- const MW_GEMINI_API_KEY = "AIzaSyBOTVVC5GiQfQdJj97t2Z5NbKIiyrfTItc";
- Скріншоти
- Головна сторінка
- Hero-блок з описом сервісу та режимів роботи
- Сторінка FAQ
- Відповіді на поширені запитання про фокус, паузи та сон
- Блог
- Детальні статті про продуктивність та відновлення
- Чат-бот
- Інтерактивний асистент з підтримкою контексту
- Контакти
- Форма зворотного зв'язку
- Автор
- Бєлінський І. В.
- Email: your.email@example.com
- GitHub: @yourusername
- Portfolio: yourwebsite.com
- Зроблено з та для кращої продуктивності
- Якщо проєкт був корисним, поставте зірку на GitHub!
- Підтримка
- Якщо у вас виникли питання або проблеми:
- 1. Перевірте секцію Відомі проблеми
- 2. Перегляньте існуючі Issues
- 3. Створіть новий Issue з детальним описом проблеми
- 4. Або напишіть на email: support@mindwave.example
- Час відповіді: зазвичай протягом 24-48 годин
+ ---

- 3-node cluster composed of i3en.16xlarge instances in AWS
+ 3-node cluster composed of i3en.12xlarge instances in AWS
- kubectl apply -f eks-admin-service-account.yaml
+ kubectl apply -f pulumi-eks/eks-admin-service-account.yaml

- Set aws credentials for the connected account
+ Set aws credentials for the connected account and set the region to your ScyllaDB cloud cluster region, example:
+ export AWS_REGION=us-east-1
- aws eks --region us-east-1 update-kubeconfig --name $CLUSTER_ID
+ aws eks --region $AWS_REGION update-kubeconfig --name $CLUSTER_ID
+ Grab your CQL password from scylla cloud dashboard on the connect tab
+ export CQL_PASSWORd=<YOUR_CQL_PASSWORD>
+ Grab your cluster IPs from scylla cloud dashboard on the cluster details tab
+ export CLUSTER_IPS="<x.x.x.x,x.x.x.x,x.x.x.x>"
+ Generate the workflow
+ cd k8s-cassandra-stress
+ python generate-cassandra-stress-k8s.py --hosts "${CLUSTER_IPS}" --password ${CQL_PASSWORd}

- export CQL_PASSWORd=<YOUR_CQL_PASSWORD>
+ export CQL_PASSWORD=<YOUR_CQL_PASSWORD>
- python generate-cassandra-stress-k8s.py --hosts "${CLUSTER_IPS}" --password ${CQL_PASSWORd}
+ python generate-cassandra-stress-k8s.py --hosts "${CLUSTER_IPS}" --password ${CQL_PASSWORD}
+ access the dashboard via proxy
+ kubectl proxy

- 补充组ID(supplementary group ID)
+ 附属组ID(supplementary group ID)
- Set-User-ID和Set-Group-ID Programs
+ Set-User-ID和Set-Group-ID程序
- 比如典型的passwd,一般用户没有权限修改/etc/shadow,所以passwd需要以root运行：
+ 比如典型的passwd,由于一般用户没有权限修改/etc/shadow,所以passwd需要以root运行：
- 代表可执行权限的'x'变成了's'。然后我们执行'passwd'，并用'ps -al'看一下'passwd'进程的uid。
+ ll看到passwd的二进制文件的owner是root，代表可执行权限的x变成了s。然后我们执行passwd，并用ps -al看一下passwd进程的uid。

» DIRECTIONS:
Copy nothing except the lines from the one holding "- GitHub: @yourusername" through the last line of the data above, and return them exactly.

» OUTPUT OF THE EXERCISE:
- GitHub: @yourusername
- Portfolio: yourwebsite.com
- Зроблено з та для кращої продуктивності
- Якщо проєкт був корисним, поставте зірку на GitHub!
- Підтримка
- Якщо у вас виникли питання або проблеми:
- 1. Перевірте секцію Відомі проблеми
- 2. Перегляньте існуючі Issues
- 3. Створіть новий Issue з детальним описом проблеми
- 4. Або напишіть на email: support@mindwave.example
- Час відповіді: зазвичай протягом 24-48 годин
+ ---

- 3-node cluster composed of i3en.16xlarge instances in AWS
+ 3-node cluster composed of i3en.12xlarge instances in AWS
- kubectl apply -f eks-admin-service-account.yaml
+ kubectl apply -f pulumi-eks/eks-admin-service-account.yaml

- Set aws credentials for the connected account
+ Set aws credentials for the connected account and set the region to your ScyllaDB cloud cluster region, example:
+ export AWS_REGION=us-east-1
- aws eks --region us-east-1 update-kubeconfig --name $CLUSTER_ID
+ aws eks --region $AWS_REGION update-kubeconfig --name $CLUSTER_ID
+ Grab your CQL password from scylla cloud dashboard on the connect tab
+ export CQL_PASSWORd=<YOUR_CQL_PASSWORD>
+ Grab your cluster IPs from scylla cloud dashboard on the cluster details tab
+ export CLUSTER_IPS="<x.x.x.x,x.x.x.x,x.x.x.x>"
+ Generate the workflow
+ cd k8s-cassandra-stress
+ python generate-cassandra-stress-k8s.py --hosts "${CLUSTER_IPS}" --password ${CQL_PASSWORd}

- export CQL_PASSWORd=<YOUR_CQL_PASSWORD>
+ export CQL_PASSWORD=<YOUR_CQL_PASSWORD>
- python generate-cassandra-stress-k8s.py --hosts "${CLUSTER_IPS}" --password ${CQL_PASSWORd}
+ python generate-cassandra-stress-k8s.py --hosts "${CLUSTER_IPS}" --password ${CQL_PASSWORD}
+ access the dashboard via proxy
+ kubectl proxy

- 补充组ID(supplementary group ID)
+ 附属组ID(supplementary group ID)
- Set-User-ID和Set-Group-ID Programs
+ Set-User-ID和Set-Group-ID程序
- 比如典型的passwd,一般用户没有权限修改/etc/shadow,所以passwd需要以root运行：
+ 比如典型的passwd,由于一般用户没有权限修改/etc/shadow,所以passwd需要以root运行：
- 代表可执行权限的'x'变成了's'。然后我们执行'passwd'，并用'ps -al'看一下'passwd'进程的uid。
+ ll看到passwd的二进制文件的owner是root，代表可执行权限的x变成了s。然后我们执行passwd，并用ps -al看一下passwd进程的uid。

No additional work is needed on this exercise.